◆ PROBLEM DETAILS
From the line with "tax: 5% = 127.10 -> 5% = 129.93" through the line with "shipping: 25.76 -> 12.44", repeat the entries verbatim, both end lines included, and add nothing.

Dataset entries

'''

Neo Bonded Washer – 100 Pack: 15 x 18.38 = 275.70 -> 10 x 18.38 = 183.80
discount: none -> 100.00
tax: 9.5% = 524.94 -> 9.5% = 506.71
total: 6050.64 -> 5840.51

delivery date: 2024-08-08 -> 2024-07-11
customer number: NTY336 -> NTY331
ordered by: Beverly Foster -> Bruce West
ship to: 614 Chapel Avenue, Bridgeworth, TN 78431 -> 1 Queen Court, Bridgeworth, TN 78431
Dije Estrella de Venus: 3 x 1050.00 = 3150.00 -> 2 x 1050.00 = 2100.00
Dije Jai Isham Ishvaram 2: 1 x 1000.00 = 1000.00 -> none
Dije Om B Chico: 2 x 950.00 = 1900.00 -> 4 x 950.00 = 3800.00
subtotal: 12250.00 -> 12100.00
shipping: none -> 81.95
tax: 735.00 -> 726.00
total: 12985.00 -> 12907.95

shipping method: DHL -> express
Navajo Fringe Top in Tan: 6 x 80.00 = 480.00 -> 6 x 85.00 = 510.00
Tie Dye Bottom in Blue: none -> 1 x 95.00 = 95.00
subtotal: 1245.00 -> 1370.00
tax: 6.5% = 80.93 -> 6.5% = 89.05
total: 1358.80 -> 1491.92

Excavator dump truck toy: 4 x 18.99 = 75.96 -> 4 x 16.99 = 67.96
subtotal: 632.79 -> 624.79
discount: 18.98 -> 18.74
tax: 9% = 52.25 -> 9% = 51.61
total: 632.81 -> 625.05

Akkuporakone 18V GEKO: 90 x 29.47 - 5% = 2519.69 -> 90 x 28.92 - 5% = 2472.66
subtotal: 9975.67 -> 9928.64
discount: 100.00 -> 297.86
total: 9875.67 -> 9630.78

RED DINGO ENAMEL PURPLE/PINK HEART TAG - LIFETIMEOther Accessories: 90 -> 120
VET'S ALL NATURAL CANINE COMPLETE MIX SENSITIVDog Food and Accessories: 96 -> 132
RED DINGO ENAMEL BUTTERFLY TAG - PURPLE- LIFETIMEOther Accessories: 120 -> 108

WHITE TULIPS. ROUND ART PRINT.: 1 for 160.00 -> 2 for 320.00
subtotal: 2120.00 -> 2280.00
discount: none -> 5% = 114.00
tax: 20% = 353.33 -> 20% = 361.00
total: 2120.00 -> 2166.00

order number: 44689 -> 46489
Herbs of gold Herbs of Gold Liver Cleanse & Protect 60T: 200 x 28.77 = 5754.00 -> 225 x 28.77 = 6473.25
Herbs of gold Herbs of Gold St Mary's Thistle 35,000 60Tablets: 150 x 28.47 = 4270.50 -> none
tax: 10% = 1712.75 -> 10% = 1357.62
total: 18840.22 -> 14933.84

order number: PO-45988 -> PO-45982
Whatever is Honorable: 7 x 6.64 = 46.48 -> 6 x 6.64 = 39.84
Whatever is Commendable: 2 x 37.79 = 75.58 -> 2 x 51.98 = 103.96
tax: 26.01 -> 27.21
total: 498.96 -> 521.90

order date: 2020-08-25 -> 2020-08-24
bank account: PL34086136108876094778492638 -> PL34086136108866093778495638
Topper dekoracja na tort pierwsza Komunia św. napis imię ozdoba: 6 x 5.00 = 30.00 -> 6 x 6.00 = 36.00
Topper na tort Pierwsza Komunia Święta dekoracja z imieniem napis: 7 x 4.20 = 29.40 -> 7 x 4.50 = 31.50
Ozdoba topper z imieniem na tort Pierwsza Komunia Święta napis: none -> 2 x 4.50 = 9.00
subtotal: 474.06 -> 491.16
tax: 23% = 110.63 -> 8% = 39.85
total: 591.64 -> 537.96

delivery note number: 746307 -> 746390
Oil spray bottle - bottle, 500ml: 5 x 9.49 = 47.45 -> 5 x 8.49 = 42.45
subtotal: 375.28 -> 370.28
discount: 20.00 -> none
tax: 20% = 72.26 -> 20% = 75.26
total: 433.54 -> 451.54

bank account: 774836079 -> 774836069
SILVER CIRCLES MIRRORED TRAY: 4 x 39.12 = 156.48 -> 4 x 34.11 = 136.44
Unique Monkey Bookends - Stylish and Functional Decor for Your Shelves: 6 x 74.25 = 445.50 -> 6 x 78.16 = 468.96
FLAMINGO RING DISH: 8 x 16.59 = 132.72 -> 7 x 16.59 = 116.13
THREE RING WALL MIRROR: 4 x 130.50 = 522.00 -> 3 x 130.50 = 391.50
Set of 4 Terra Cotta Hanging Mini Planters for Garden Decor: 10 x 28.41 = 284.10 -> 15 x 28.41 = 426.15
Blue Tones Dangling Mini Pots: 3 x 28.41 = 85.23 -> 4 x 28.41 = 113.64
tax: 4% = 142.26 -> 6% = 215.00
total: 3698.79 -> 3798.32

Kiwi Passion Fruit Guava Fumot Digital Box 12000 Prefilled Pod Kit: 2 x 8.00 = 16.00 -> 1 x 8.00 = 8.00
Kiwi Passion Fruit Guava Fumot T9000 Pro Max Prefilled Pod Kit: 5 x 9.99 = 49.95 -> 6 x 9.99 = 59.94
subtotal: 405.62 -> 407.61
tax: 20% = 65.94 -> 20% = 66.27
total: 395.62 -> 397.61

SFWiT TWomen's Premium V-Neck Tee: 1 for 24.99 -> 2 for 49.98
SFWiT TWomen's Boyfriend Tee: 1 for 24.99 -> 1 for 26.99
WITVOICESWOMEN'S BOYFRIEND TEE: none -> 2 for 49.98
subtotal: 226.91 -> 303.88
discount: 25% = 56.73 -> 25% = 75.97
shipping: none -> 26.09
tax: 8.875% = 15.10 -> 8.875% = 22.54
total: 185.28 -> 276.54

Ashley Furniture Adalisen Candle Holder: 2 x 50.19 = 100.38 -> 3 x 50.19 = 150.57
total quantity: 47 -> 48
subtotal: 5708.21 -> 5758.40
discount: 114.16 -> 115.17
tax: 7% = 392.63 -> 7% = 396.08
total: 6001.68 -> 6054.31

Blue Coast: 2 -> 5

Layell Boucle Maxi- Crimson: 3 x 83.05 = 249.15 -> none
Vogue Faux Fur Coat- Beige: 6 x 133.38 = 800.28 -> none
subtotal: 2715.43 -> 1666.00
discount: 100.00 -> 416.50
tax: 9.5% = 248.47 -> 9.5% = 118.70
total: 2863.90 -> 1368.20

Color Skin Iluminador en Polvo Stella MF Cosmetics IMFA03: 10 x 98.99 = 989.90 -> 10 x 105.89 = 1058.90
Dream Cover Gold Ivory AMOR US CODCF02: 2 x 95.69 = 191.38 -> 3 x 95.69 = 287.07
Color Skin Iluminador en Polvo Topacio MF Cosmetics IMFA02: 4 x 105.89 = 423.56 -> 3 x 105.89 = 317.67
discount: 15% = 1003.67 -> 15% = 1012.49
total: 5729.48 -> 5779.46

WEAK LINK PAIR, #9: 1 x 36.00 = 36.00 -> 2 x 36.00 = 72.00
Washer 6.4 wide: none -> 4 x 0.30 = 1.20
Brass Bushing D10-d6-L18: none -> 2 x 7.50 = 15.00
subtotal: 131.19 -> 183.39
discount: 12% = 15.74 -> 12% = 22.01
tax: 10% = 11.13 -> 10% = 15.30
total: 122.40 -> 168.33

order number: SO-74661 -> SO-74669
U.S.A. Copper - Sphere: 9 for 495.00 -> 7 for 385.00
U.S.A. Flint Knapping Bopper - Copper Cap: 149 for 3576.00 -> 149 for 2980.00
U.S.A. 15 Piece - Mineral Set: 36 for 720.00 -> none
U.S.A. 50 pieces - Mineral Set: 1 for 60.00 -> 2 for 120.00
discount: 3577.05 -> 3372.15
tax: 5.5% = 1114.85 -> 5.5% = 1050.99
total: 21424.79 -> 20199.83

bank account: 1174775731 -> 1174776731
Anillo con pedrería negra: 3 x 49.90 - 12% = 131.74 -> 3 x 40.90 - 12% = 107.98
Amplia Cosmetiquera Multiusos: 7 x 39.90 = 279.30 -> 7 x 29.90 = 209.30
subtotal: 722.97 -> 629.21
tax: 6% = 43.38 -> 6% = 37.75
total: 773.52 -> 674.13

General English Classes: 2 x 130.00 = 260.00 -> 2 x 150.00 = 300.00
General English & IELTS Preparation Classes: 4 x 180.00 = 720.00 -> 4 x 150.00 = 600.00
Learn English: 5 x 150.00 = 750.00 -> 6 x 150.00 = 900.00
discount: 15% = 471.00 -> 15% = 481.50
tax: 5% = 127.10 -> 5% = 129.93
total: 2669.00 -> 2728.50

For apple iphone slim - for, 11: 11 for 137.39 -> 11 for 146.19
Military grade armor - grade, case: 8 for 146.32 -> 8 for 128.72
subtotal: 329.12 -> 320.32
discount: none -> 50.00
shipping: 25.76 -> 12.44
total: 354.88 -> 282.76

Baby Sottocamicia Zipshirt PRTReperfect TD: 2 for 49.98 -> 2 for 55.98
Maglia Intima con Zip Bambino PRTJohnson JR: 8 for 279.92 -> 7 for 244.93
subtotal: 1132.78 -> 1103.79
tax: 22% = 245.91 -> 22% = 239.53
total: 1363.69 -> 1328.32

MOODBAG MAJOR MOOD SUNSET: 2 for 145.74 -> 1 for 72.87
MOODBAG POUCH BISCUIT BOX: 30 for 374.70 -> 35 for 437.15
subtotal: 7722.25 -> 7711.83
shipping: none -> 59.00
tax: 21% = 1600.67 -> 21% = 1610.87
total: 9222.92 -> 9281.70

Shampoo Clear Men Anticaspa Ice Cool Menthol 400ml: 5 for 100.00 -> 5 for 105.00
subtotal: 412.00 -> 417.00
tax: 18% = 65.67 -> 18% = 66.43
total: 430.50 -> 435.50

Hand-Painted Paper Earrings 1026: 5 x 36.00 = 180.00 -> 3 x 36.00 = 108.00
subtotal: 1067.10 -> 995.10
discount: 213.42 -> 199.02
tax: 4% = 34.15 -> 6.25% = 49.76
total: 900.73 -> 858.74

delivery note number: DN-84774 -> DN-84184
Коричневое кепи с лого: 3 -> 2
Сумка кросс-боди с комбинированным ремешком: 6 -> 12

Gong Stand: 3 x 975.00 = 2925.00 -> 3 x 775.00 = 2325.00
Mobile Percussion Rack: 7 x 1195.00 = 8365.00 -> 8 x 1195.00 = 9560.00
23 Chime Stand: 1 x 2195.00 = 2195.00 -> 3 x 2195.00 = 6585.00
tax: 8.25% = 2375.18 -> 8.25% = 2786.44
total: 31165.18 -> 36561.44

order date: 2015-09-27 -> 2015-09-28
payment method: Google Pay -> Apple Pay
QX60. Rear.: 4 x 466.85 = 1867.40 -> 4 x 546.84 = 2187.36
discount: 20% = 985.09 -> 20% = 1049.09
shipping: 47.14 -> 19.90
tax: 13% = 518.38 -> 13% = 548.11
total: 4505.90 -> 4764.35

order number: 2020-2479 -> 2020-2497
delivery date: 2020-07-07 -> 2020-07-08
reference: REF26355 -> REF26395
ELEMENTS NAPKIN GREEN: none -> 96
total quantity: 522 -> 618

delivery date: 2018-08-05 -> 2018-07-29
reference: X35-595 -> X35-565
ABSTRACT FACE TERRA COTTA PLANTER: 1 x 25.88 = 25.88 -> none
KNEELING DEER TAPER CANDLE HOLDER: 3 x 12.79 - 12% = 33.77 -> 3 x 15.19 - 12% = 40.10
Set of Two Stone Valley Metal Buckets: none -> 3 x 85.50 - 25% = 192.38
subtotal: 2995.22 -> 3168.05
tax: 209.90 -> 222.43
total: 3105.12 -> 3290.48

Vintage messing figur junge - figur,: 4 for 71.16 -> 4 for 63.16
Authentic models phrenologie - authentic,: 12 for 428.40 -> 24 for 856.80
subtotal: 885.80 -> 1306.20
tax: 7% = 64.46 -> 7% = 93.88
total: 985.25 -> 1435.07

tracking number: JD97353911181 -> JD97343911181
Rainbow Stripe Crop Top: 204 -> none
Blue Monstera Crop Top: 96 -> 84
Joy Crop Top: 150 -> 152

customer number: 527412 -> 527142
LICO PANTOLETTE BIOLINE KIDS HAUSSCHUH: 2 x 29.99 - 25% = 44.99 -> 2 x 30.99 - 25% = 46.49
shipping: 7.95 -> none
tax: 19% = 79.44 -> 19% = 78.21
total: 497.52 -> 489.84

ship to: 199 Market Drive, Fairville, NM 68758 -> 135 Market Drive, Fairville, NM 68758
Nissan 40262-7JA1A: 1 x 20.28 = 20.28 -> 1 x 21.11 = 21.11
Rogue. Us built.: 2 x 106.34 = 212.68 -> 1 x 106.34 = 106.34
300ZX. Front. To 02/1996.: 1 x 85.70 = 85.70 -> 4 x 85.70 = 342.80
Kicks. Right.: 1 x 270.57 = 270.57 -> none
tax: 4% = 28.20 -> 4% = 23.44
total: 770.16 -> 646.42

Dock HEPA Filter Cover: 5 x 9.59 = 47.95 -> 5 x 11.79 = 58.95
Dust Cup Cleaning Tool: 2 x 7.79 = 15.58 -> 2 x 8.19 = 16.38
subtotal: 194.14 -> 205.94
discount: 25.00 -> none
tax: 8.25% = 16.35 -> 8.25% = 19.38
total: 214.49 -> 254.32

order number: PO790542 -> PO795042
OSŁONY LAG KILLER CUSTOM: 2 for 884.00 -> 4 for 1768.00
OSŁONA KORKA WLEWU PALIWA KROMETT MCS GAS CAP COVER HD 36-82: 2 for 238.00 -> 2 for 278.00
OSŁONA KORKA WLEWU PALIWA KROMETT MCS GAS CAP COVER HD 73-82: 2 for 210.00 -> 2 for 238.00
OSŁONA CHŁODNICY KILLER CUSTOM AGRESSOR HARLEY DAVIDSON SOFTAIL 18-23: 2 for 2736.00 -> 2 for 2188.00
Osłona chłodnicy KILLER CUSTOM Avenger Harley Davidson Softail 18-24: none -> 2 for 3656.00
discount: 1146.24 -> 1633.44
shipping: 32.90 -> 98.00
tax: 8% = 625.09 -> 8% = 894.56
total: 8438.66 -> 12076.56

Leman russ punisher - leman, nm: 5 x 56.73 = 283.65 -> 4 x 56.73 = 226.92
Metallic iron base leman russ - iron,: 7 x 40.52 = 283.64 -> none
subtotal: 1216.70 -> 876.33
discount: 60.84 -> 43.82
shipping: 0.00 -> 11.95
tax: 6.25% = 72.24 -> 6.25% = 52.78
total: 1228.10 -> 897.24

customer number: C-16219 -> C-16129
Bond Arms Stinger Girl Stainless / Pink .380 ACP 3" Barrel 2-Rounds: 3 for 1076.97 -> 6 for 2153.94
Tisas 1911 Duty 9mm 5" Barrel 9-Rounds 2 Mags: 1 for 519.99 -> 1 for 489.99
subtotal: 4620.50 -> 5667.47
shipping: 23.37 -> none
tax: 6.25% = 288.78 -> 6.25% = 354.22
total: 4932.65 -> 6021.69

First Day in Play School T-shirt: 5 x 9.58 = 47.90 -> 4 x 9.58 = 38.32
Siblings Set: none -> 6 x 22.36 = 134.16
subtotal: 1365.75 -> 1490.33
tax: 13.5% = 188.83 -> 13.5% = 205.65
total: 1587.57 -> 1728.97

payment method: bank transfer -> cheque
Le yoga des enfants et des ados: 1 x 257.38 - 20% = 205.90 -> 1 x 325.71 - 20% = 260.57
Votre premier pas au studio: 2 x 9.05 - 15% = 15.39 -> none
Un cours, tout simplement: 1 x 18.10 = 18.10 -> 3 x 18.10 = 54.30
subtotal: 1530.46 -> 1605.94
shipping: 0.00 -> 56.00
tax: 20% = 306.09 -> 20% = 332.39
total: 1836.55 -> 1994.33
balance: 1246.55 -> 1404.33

'''

◆ FINISHED EXERCISE
tax: 5% = 127.10 -> 5% = 129.93
total: 2669.00 -> 2728.50

For apple iphone slim - for, 11: 11 for 137.39 -> 11 for 146.19
Military grade armor - grade, case: 8 for 146.32 -> 8 for 128.72
subtotal: 329.12 -> 320.32
discount: none -> 50.00
shipping: 25.76 -> 12.44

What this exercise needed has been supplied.